Conference: NeurIPS 2025 arXiv: 2511.01510 Code: GitHub Area: Low-Light Image Enhancement / Image Restoration Keywords: Low-light image enhancement, diffusion model, power-law distribution, MCMC sampling, unsupervised learning

TL;DR

This paper proposes the LASQ framework, which reformulates low-light image enhancement (LLIE) as a statistical sampling process over hierarchical luminance distributions.
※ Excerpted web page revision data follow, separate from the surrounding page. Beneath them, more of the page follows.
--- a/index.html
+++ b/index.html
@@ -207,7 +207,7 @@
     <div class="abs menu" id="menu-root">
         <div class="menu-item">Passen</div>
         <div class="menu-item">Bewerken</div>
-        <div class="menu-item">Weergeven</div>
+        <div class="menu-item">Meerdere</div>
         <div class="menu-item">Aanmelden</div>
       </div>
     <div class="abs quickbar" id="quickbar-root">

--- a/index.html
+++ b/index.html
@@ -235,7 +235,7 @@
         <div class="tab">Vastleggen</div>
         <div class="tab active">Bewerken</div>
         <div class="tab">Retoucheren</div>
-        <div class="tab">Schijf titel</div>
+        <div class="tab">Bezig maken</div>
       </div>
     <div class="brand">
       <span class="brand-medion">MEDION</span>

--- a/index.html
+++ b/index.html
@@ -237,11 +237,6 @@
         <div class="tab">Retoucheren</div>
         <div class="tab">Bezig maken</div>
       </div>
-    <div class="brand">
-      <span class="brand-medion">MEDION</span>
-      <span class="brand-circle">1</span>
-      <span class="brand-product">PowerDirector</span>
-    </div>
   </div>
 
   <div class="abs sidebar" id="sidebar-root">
By exploiting the power-law distribution inherent in natural luminance transitions, LASQ employs MCMC sampling to generate hierarchical luminance adaptation operators (LAOs) that are embedded into the forward process of a diffusion model, enabling fully unsupervised enhancement without requiring any normal-light reference images.

Background & Motivation

Background: LLIE methods are broadly divided into supervised (requiring paired data) and unsupervised approaches; recent integration of diffusion models has improved flexibility.

Limitations of Prior Work: - Supervised methods overfit to pixel-level correspondences, neglecting the continuous physical process underlying luminance transitions. - Unsupervised methods rely on pseudo-references (e.g., empirical gamma correction), inheriting their prior biases. - Both paradigms oversimplify the fundamentally continuous and context-dependent luminance dynamics, leading to limited generalization.
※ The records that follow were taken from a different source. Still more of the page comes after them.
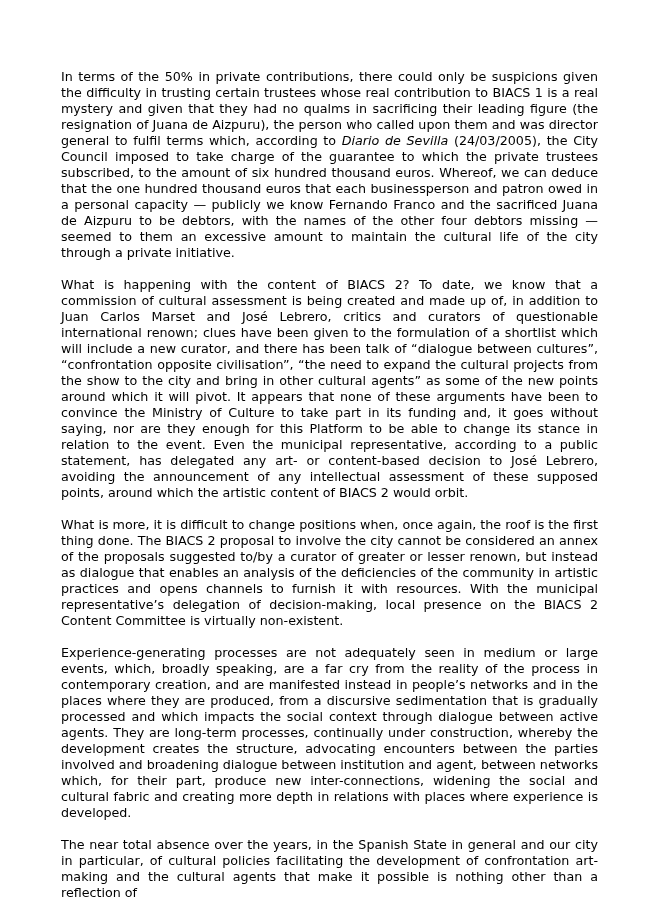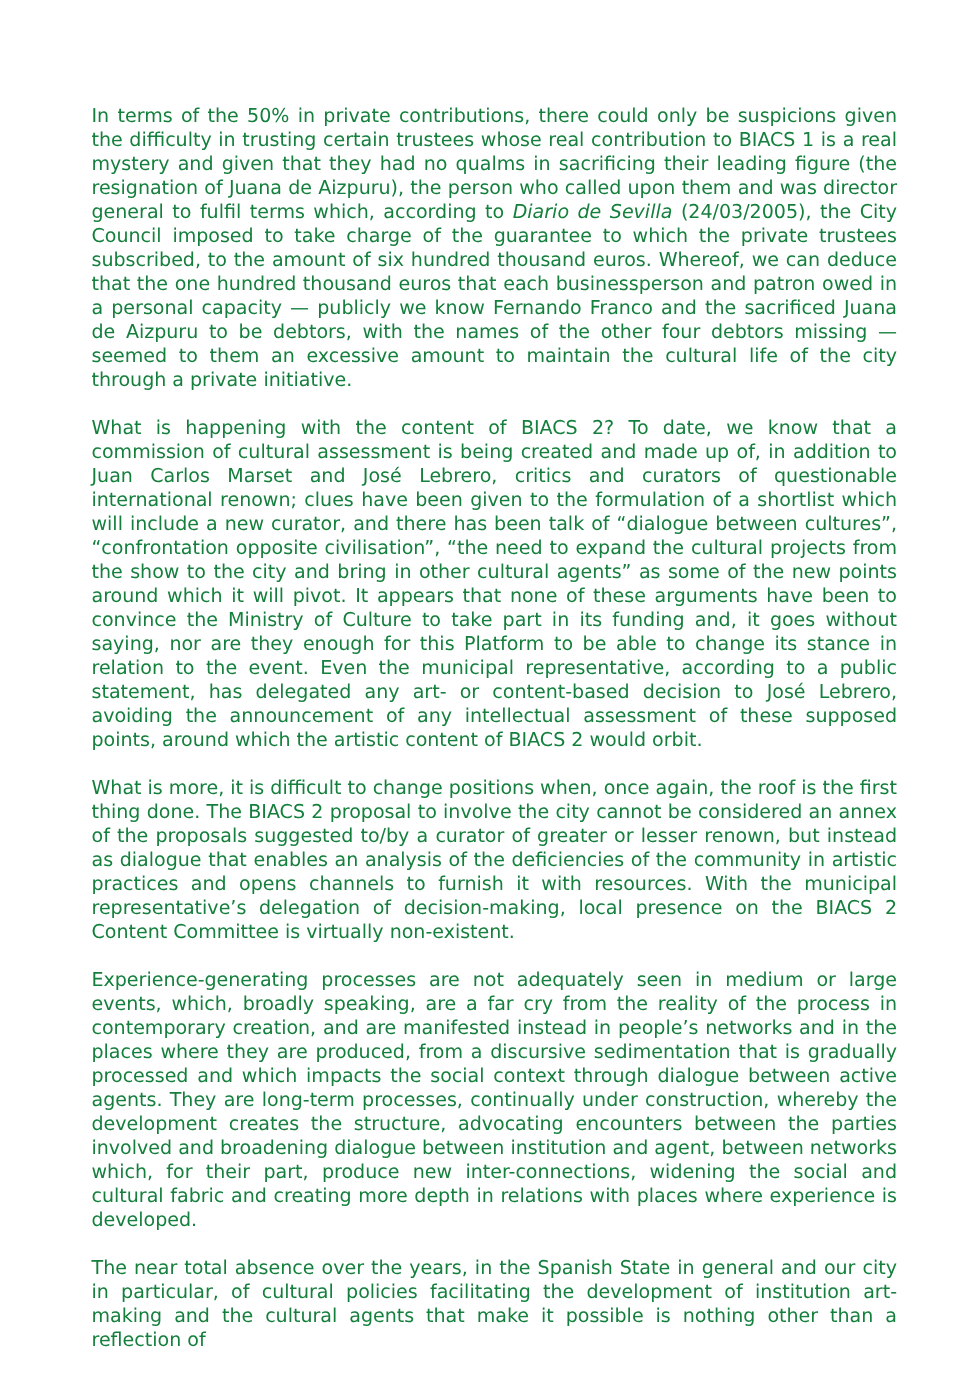--- a/index.html
+++ b/index.html
@@ -17,7 +17,7 @@
     font-family: "DejaVu Sans", "Liberation Sans", sans-serif;
     font-size: 12.7px;
     line-height: 16px;
-    color: #15803d;
+    color: #000000;
     overflow: hidden;
   }
   .page p {

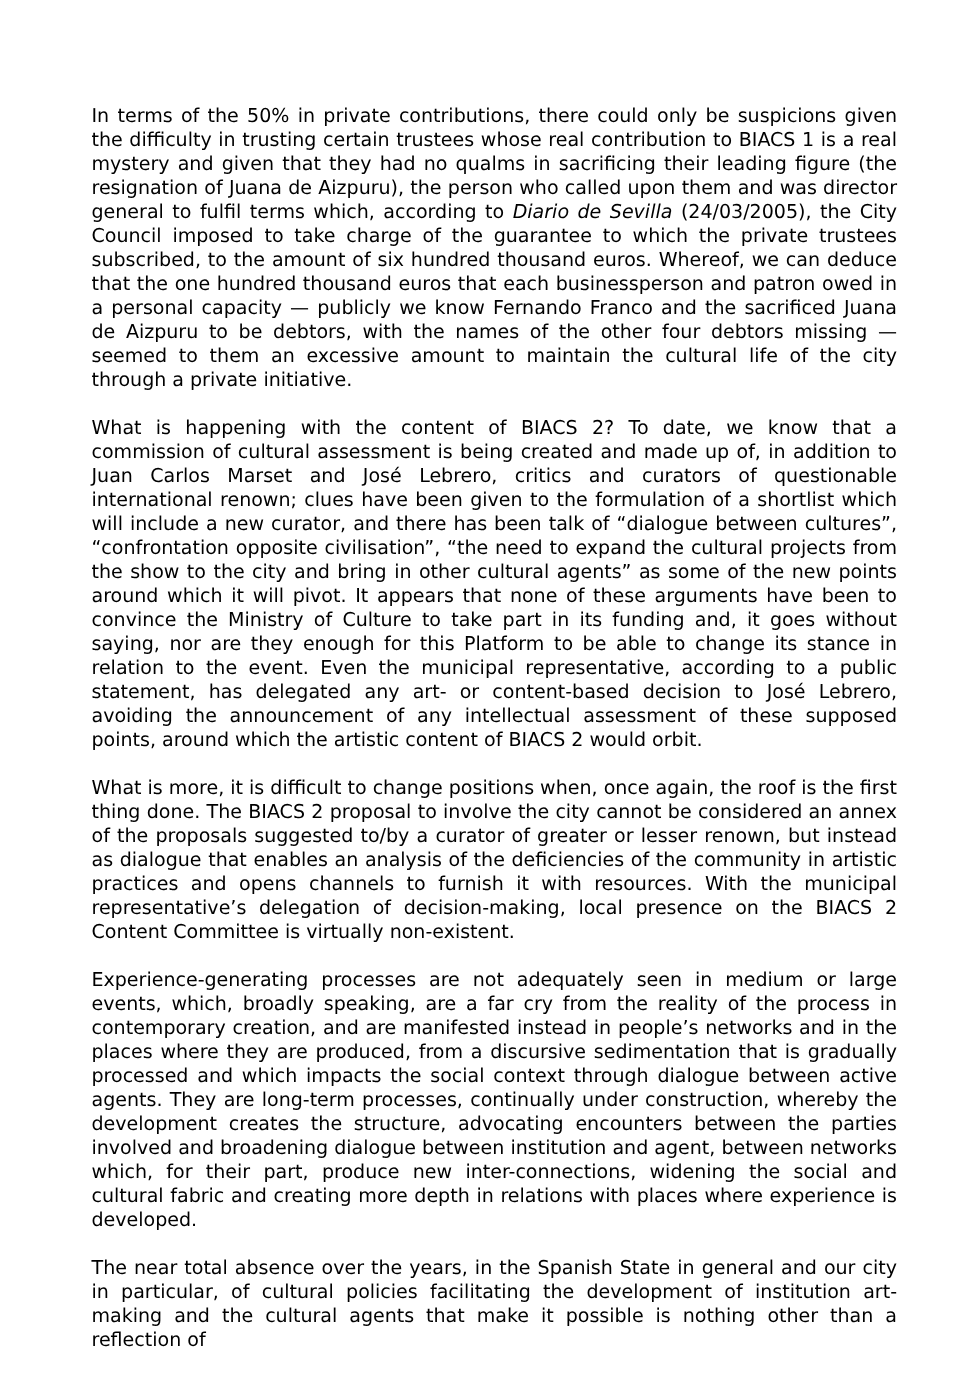--- a/index.html
+++ b/index.html
@@ -39,7 +39,7 @@
   <p>What is happening with the content of BIACS 2? To date, we know that a commission of cultural assessment is being created and made up of, in addition to Juan Carlos Marset and José Lebrero, critics and curators of questionable international renown; clues have been given to the formulation of a shortlist which will include a new curator, and there has been talk of “dialogue between cultures”, “confrontation opposite civilisation”, “the need to expand the cultural projects from the show to the city and bring in other cultural agents” as some of the new points around which it will pivot. It appears that none of these arguments have been to convince the Ministry of Culture to take part in its funding and, it goes without saying, nor are they enough for this Platform to be able to change its stance in relation to the event. Even the municipal representative, according to a public statement, has delegated any art- or content-based decision to José Lebrero, avoiding the announcement of any intellectual assessment of these supposed points, around which the artistic content of BIACS 2 would orbit.</p>
   <p>What is more, it is difficult to change positions when, once again, the roof is the first thing done. The BIACS 2 proposal to involve the city cannot be considered an annex of the proposals suggested to/by a curator of greater or lesser renown, but instead as dialogue that enables an analysis of the deficiencies of the community in artistic practices and opens channels to furnish it with resources. With the municipal representative’s delegation of decision-making, local presence on the BIACS 2 Content Committee is virtually non-existent.</p>
   <p>Experience-generating processes are not adequately seen in medium or large events, which, broadly speaking, are a far cry from the reality of the process in contemporary creation, and are manifested instead in people’s networks and in the places where they are produced, from a discursive sedimentation that is gradually processed and which impacts the social context through dialogue between active agents. They are long-term processes, continually under construction, whereby the development creates the structure, advocating encounters between the parties involved and broadening dialogue between institution and agent, between networks which, for their part, produce new inter-connections, widening the social and cultural fabric and creating more depth in relations with places where experience is developed.</p>
-  <p>The near total absence over the years, in the Spanish State in general and our city in particular, of cultural policies facilitating the development of institution art-making and the cultural agents that make it possible is nothing other than a reflection of</p>
+  <p>The near total absence over the years, in the Spanish State in general and our city in particular, of cultural policies facilitating the development of confrontation art-making and the cultural agents that make it possible is nothing other than a reflection of</p>
   <div class="pagenum">3</div>
 </div>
Key Challenge: A tension exists between reconstruction fidelity and cross-scene generalization — optimizing for in-domain accuracy degrades generalization, while prioritizing generalization weakens in-domain performance.

Goal: To establish a statistical model for LLIE grounded in the physical laws of natural illumination, without requiring paired data.

Key Insight: An empirical observation that natural luminance transitions follow a power-law density distribution, which can be approximated by hierarchical power functions.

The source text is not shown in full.